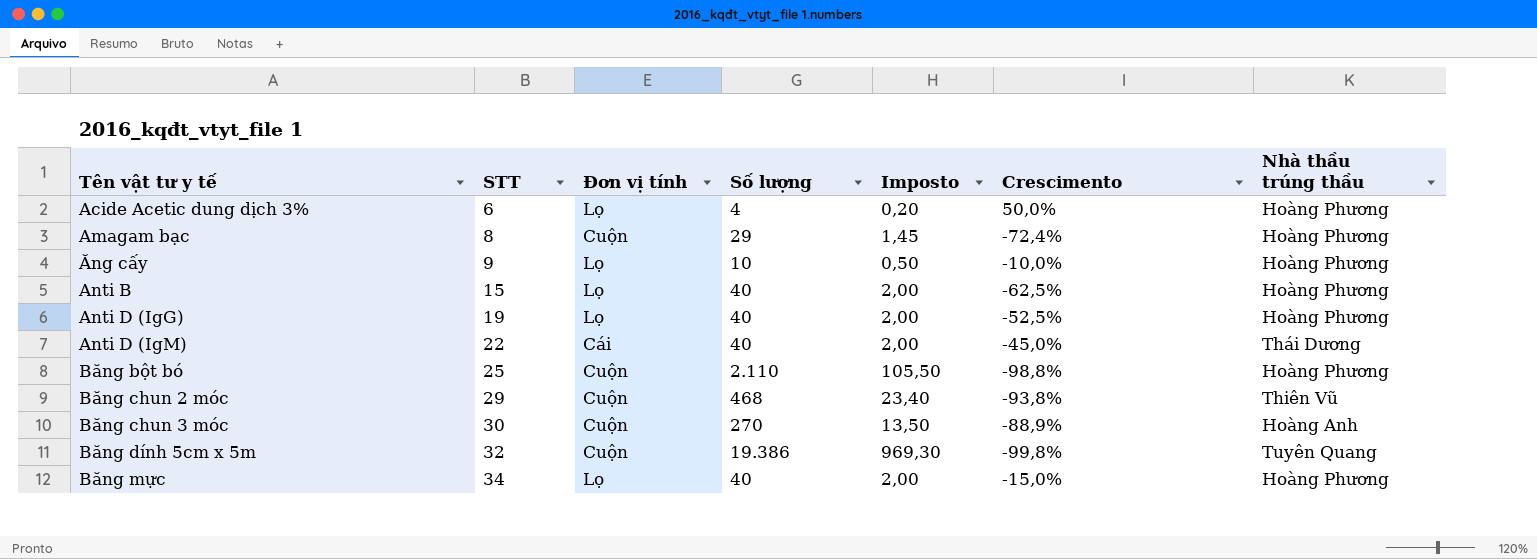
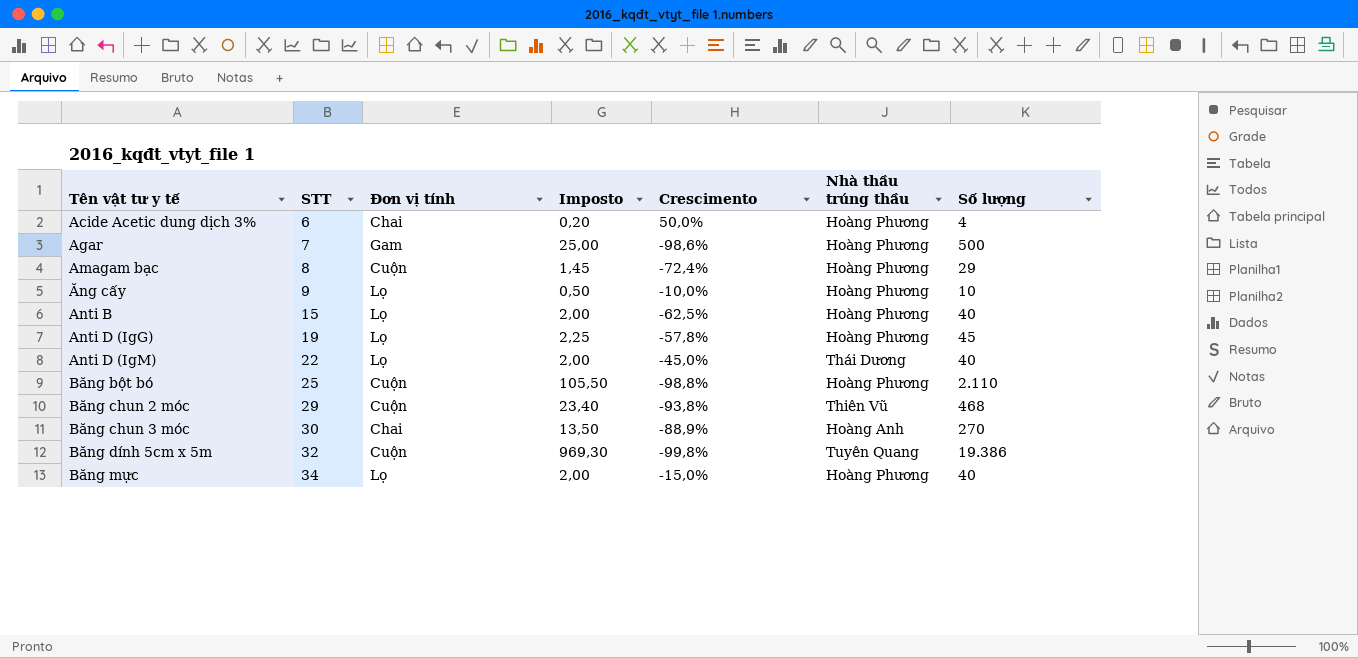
column Số lượng | position: 4 -> 7
Acide Acetic dung dịch 3% | Đơn vị tính: Lọ -> Chai
row Agar: none -> 7 | Gam | 25,00 | -98,6% | Hoàng Phương | 500
Anti D (IgG) | Imposto: 2,00 -> 2,25
Anti D (IgG) | Crescimento: -52,5% -> -57,8%
Anti D (IgG) | Số lượng: 40 -> 45
Anti D (IgM) | Đơn vị tính: Cái -> Lọ
Băng chun 3 móc | Đơn vị tính: Cuộn -> Chai

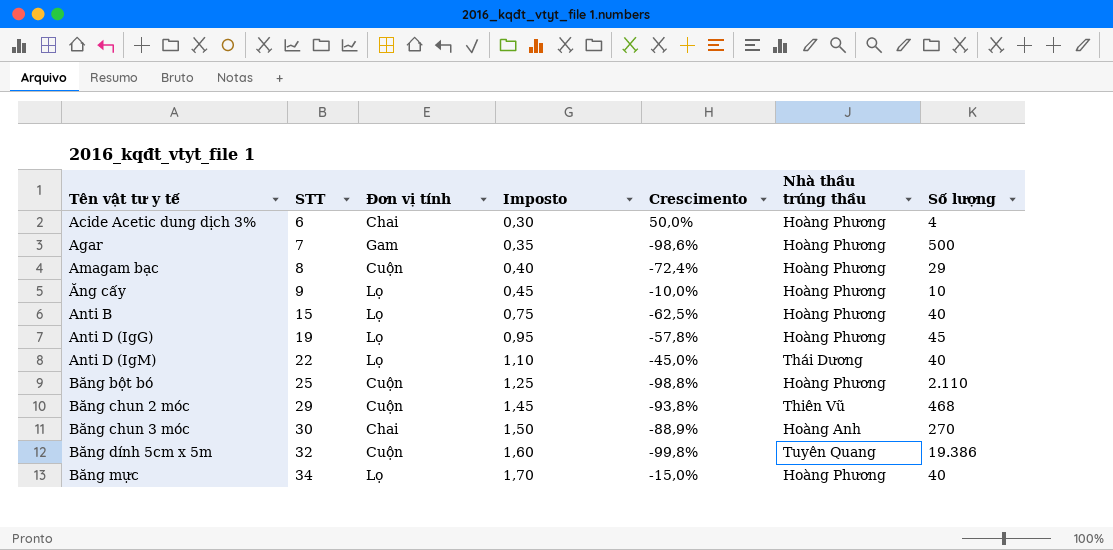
column Imposto | formula: [Số lượng] * 0,05 -> [STT] * 0,05

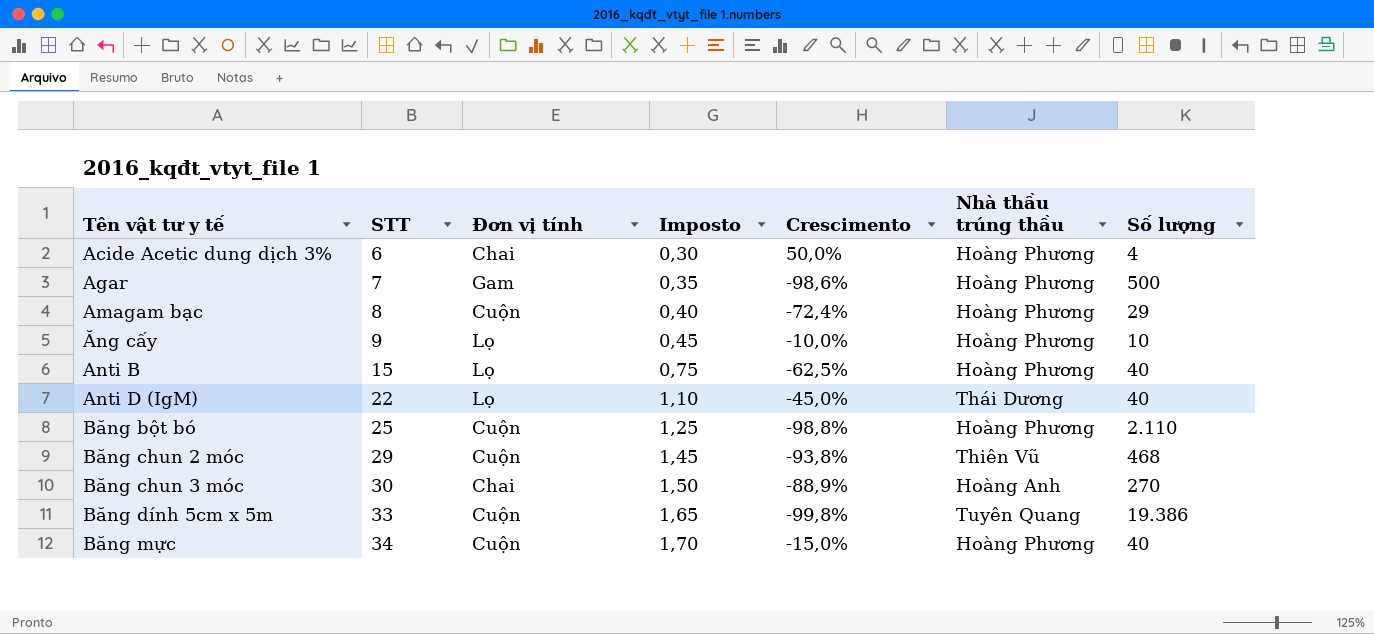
row Anti D (IgG): 19 | Lọ | 0,95 | -57,8% | Hoàng Phương | 45 -> none
Băng dính 5cm x 5m | STT: 32 -> 33
Băng dính 5cm x 5m | Imposto: 1,60 -> 1,65
Băng mực | Đơn vị tính: Lọ -> Cuộn

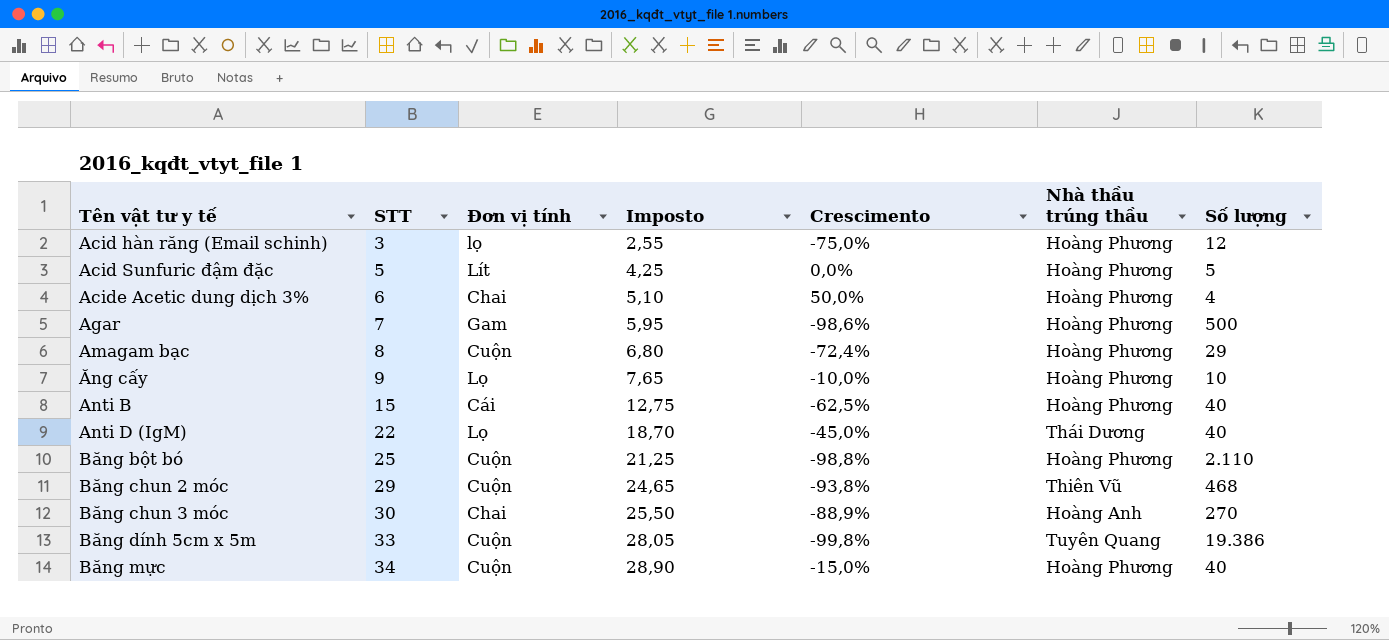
column Imposto | formula: [STT] * 0,05 -> [STT] * 0,85
row Acid hàn răng (Email schinh): none -> 3 | lọ | 2,55 | -75,0% | Hoàng Phương | 12
row Acid Sunfuric đậm đặc: none -> 5 | Lít | 4,25 | 0,0% | Hoàng Phương | 5
Anti B | Đơn vị tính: Lọ -> Cái

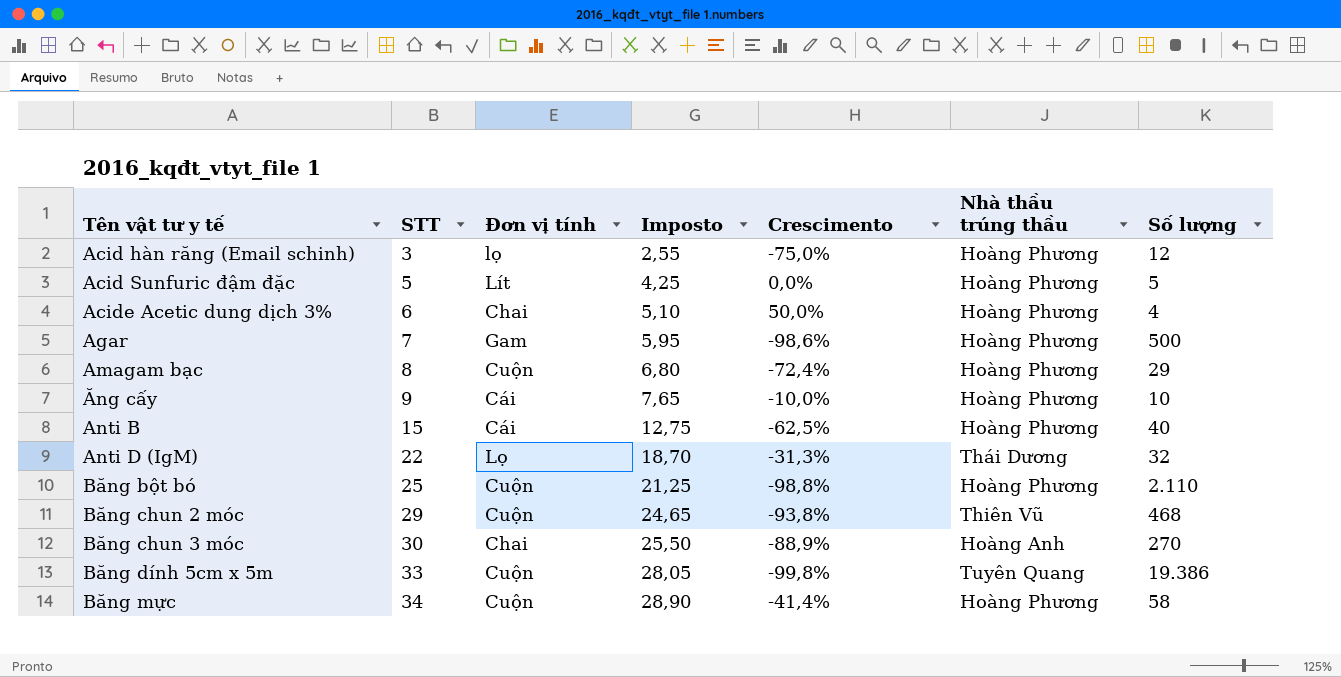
Ăng cấy | Đơn vị tính: Lọ -> Cái
Anti D (IgM) | Crescimento: -45,0% -> -31,3%
Anti D (IgM) | Số lượng: 40 -> 32
Băng mực | Crescimento: -15,0% -> -41,4%
Băng mực | Số lượng: 40 -> 58

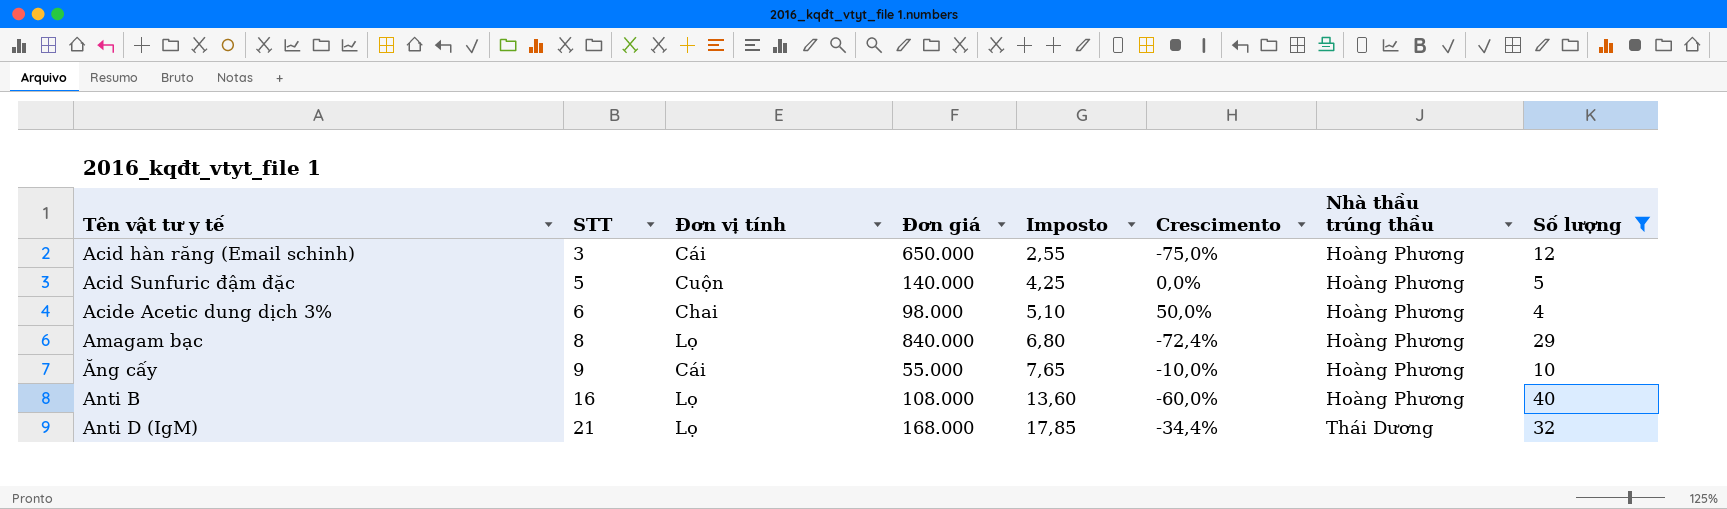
filter: none -> Số lượng <= 40
column Đơn giá | position: none -> 4
Acid hàn răng (Email schinh) | Đơn vị tính: lọ -> Cái
Acid Sunfuric đậm đặc | Đơn vị tính: Lít -> Cuộn
Amagam bạc | Đơn vị tính: Cuộn -> Lọ
Anti B | STT: 15 -> 16
Anti B | Đơn vị tính: Cái -> Lọ
Anti B | Imposto: 12,75 -> 13,60
Anti B | Crescimento: -62,5% -> -60,0%
Anti D (IgM) | STT: 22 -> 21
Anti D (IgM) | Imposto: 18,70 -> 17,85
Anti D (IgM) | Crescimento: -31,3% -> -34,4%

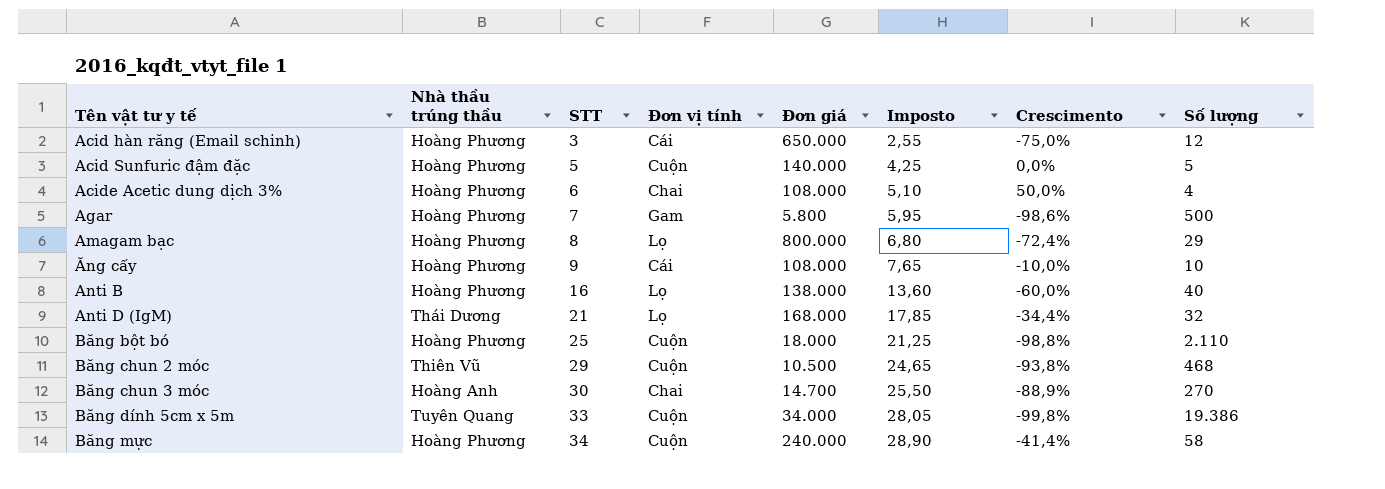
filter: Số lượng <= 40 -> none
column Nhà thầu trúng thầu | position: 7 -> 2
Acide Acetic dung dịch 3% | Đơn giá: 98.000 -> 108.000
Amagam bạc | Đơn giá: 840.000 -> 800.000
Ăng cấy | Đơn giá: 55.000 -> 108.000
Anti B | Đơn giá: 108.000 -> 138.000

************

WHAT YOU WILL DO: Only the lines starting at the one with "row Acid Sunfuric" and ending at the one with "Ăng cấy | Đơn giá: 55.000 -> 108.000" should be printed, each exactly as it appears in the material above; the pictures are to be omitted.

SOLVED EXERCISE:
row Acid Sunfuric đậm đặc: none -> 5 | Lít | 4,25 | 0,0% | Hoàng Phương | 5
Anti B | Đơn vị tính: Lọ -> Cái

Ăng cấy | Đơn vị tính: Lọ -> Cái
Anti D (IgM) | Crescimento: -45,0% -> -31,3%
Anti D (IgM) | Số lượng: 40 -> 32
Băng mực | Crescimento: -15,0% -> -41,4%
Băng mực | Số lượng: 40 -> 58

filter: none -> Số lượng <= 40
column Đơn giá | position: none -> 4
Acid hàn răng (Email schinh) | Đơn vị tính: lọ -> Cái
Acid Sunfuric đậm đặc | Đơn vị tính: Lít -> Cuộn
Amagam bạc | Đơn vị tính: Cuộn -> Lọ
Anti B | STT: 15 -> 16
Anti B | Đơn vị tính: Cái -> Lọ
Anti B | Imposto: 12,75 -> 13,60
Anti B | Crescimento: -62,5% -> -60,0%
Anti D (IgM) | STT: 22 -> 21
Anti D (IgM) | Imposto: 18,70 -> 17,85
Anti D (IgM) | Crescimento: -31,3% -> -34,4%

filter: Số lượng <= 40 -> none
column Nhà thầu trúng thầu | position: 7 -> 2
Acide Acetic dung dịch 3% | Đơn giá: 98.000 -> 108.000
Amagam bạc | Đơn giá: 840.000 -> 800.000
Ăng cấy | Đơn giá: 55.000 -> 108.000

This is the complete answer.